* [EXERCISE PROMPT] Below, find the line containing "to users, to" and the line containing "- O Problema: Detalhe"; reproduce exactly those two and every line between them, omitting pictures.
**********
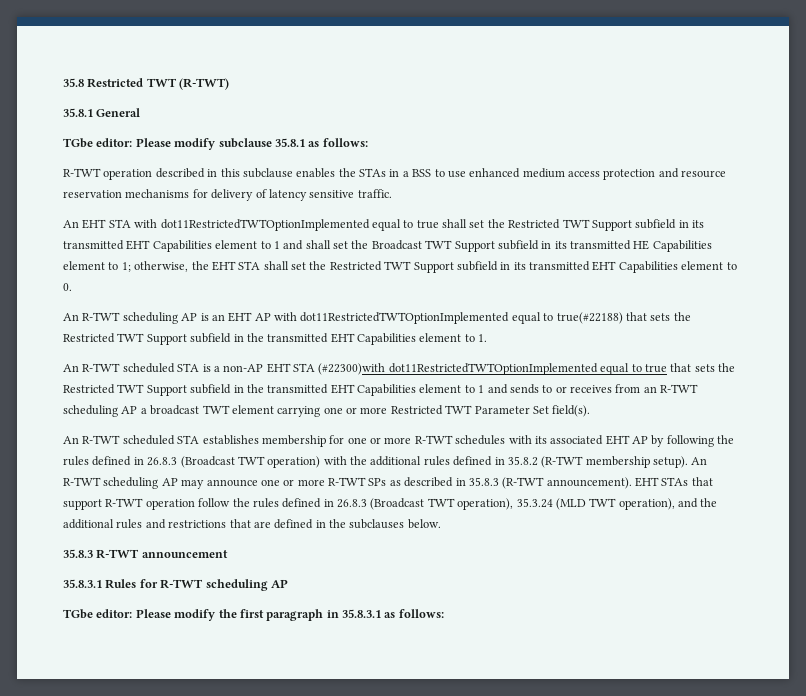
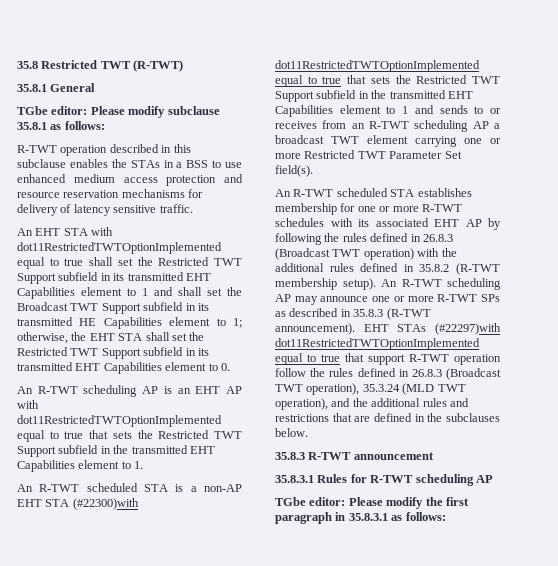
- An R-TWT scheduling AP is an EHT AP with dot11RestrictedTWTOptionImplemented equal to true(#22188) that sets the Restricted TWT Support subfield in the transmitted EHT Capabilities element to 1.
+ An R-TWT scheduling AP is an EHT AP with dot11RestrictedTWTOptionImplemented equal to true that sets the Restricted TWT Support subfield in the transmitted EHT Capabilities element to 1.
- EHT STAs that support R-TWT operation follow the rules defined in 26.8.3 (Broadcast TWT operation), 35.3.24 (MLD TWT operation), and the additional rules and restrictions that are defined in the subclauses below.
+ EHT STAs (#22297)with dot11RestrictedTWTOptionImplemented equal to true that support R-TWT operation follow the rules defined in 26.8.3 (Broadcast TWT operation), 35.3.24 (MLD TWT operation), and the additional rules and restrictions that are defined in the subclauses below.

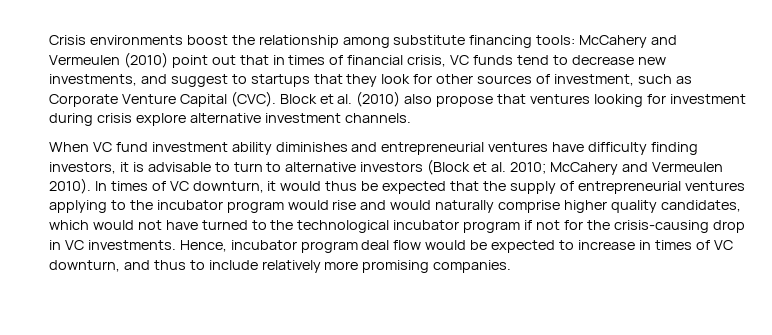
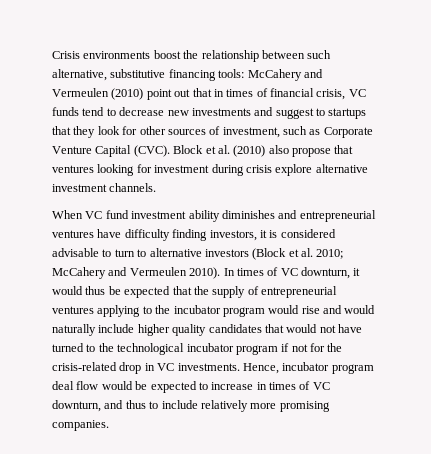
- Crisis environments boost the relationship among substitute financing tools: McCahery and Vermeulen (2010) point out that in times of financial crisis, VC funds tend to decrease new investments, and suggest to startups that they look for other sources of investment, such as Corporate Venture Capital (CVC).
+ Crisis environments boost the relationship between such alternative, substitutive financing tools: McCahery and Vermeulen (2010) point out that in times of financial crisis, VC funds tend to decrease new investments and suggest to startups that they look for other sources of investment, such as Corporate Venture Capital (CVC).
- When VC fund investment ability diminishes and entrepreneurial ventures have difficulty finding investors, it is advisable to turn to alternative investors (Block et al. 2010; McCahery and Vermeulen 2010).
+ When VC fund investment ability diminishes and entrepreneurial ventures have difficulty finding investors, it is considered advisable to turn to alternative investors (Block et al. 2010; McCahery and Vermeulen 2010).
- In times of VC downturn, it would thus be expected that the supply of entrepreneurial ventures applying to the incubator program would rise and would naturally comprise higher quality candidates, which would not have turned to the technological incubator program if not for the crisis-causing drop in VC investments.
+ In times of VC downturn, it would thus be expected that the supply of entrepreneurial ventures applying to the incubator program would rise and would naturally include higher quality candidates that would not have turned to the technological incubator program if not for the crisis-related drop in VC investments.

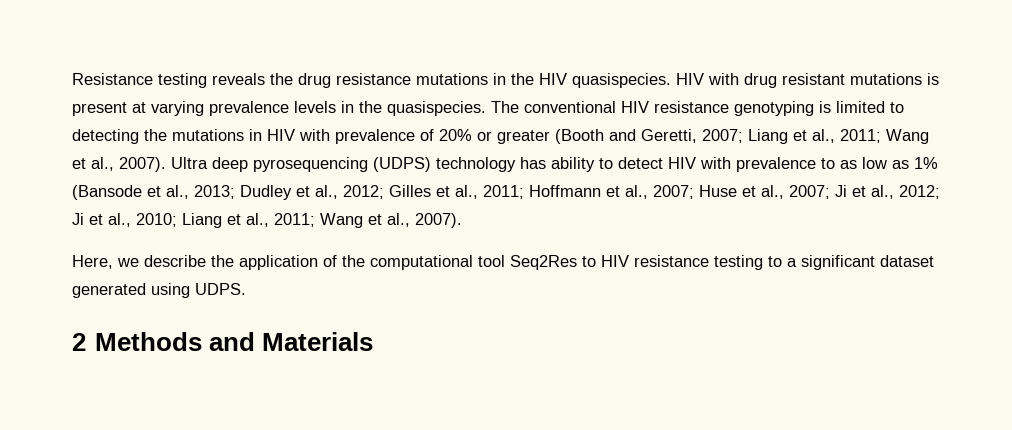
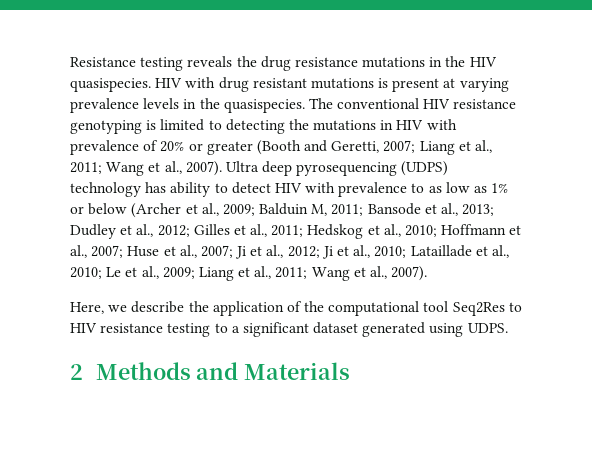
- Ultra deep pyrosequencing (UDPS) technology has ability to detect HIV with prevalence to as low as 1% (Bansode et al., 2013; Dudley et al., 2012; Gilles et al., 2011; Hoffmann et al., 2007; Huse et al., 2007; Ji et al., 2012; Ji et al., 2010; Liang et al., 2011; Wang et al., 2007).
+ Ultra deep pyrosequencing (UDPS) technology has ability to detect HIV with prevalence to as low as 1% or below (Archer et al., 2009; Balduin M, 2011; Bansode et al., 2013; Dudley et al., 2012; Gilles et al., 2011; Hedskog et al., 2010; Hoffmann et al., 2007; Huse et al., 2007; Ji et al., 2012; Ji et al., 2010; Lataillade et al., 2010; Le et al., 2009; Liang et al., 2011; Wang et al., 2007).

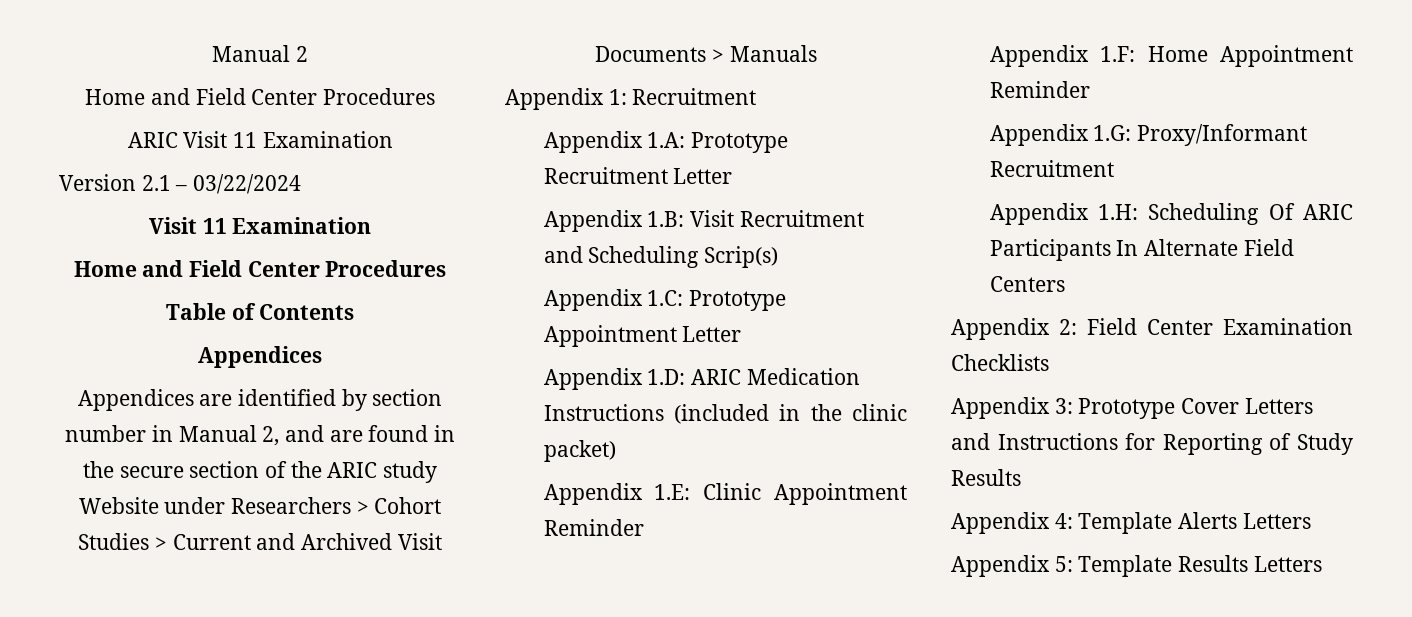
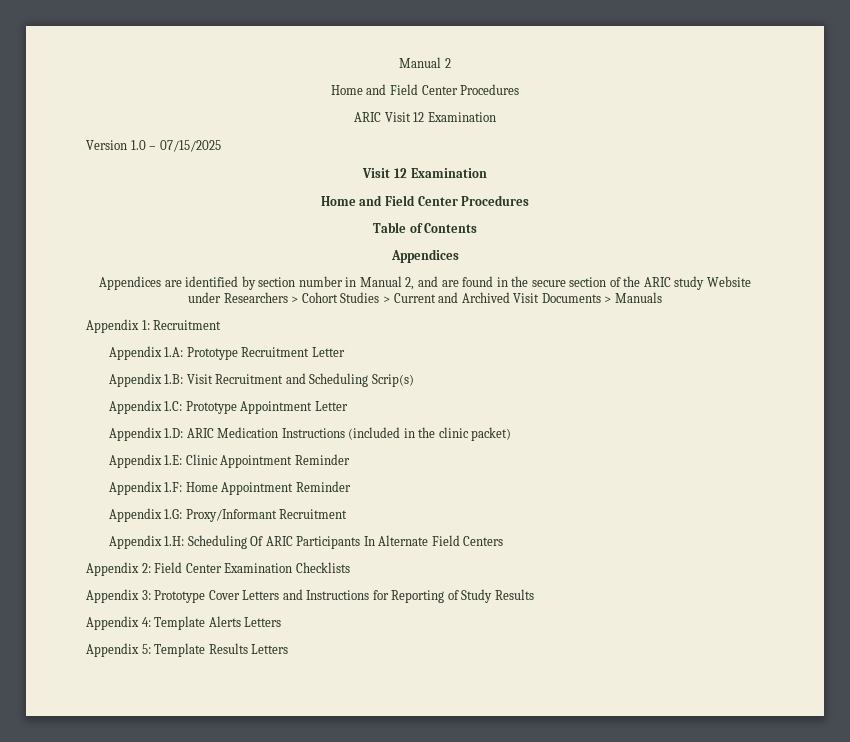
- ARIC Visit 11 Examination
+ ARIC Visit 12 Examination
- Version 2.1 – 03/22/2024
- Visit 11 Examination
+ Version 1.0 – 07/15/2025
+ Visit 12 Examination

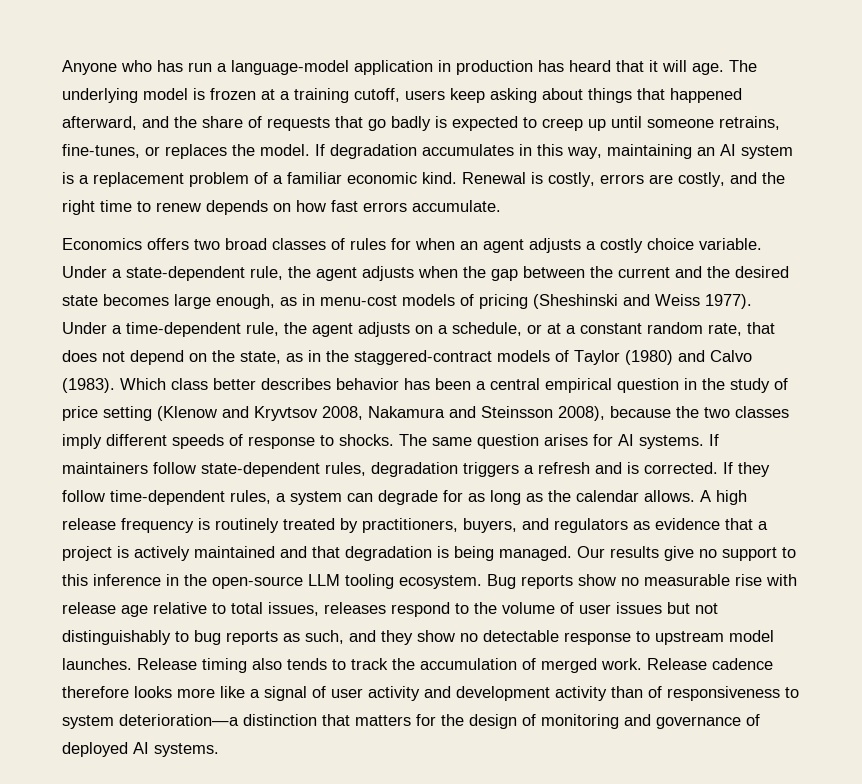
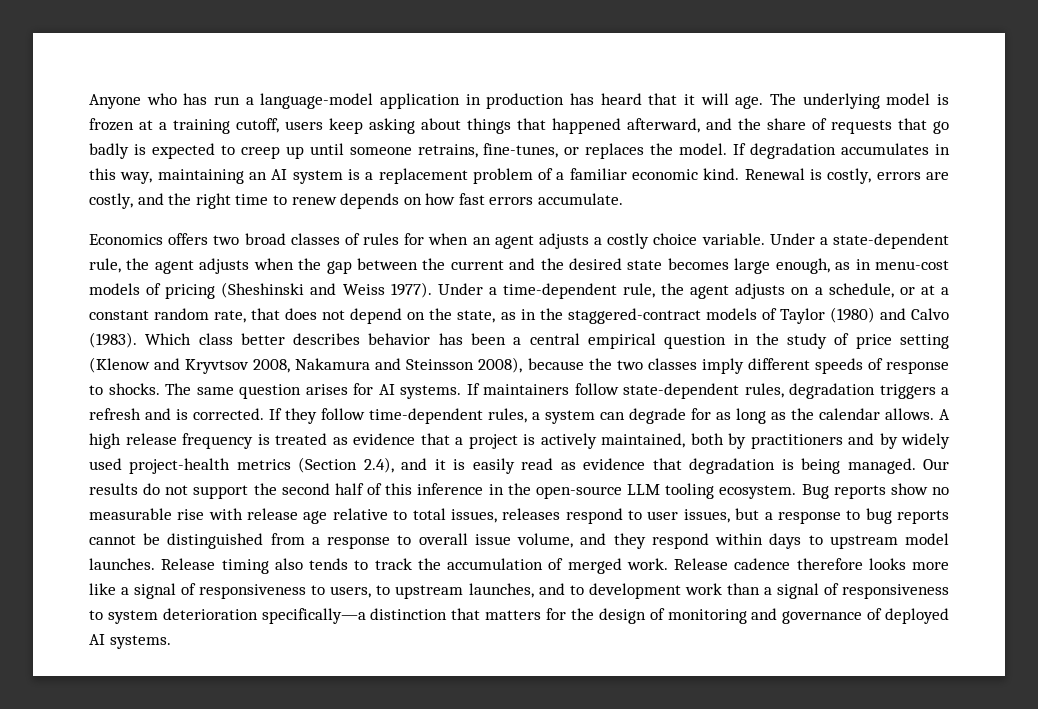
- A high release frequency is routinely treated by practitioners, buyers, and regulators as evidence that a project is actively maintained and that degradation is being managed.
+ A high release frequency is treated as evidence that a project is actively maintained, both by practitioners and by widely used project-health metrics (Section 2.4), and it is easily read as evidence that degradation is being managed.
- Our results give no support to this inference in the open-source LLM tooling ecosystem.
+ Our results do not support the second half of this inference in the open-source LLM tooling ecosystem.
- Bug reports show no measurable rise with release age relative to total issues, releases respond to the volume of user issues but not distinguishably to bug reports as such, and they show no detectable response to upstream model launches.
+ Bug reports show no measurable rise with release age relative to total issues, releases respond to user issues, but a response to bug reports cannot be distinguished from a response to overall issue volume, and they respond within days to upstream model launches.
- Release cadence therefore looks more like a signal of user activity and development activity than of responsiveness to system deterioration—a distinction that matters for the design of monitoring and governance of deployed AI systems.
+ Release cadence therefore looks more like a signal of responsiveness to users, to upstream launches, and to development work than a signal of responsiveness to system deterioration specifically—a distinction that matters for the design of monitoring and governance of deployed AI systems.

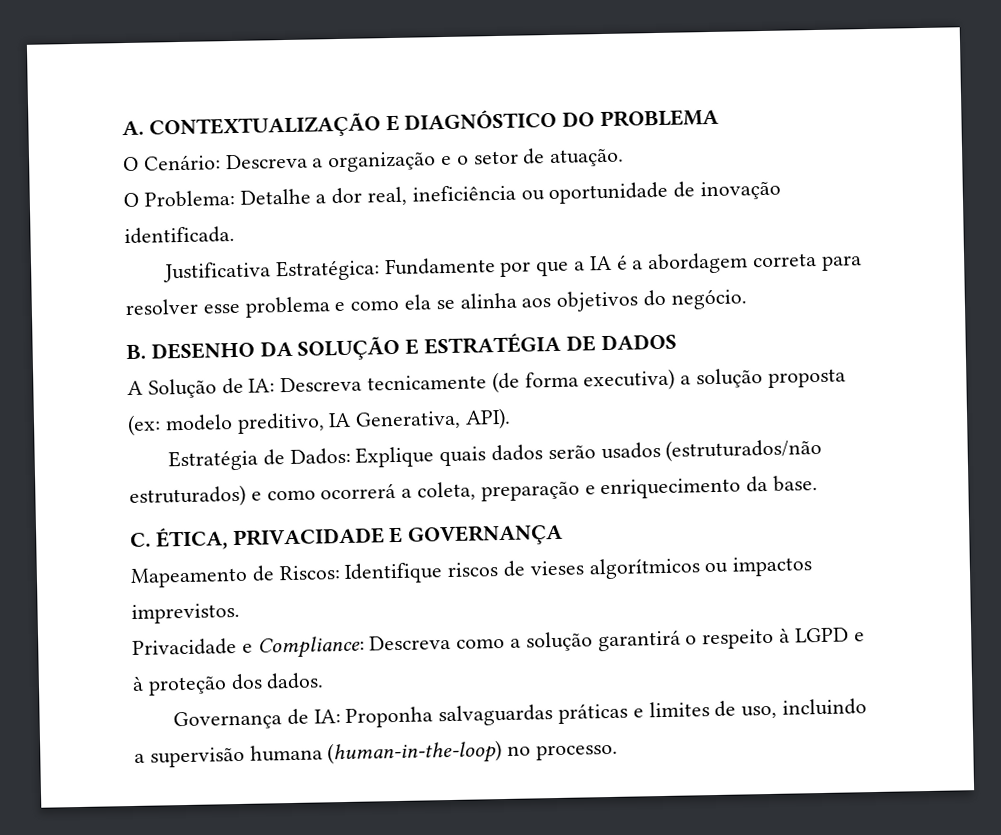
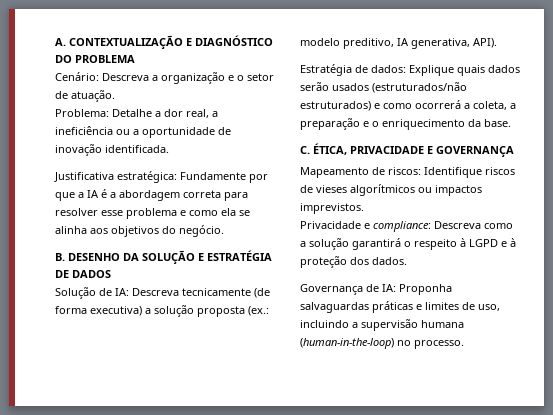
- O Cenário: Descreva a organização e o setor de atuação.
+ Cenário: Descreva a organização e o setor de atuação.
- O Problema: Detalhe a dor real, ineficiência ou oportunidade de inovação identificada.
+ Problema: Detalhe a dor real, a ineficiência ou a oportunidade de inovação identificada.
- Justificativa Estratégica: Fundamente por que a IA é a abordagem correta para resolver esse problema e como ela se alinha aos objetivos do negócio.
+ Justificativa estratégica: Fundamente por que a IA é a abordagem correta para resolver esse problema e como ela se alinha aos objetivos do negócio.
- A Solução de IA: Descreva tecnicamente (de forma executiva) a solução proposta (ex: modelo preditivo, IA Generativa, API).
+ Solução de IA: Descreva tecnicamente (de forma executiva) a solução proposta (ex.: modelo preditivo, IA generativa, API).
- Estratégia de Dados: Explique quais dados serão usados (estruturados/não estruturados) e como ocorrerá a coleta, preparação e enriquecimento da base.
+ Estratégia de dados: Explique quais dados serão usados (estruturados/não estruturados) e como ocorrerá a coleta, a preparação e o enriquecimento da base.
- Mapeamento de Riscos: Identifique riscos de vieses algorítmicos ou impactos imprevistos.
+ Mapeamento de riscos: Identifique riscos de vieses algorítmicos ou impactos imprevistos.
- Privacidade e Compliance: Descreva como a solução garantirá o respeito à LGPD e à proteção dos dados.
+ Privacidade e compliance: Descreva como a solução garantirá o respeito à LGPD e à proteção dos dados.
**********
* [RESPONSE AREA]
+ Release cadence therefore looks more like a signal of responsiveness to users, to upstream launches, and to development work than a signal of responsiveness to system deterioration specifically—a distinction that matters for the design of monitoring and governance of deployed AI systems.

- O Cenário: Descreva a organização e o setor de atuação.
+ Cenário: Descreva a organização e o setor de atuação.
- O Problema: Detalhe a dor real, ineficiência ou oportunidade de inovação identificada.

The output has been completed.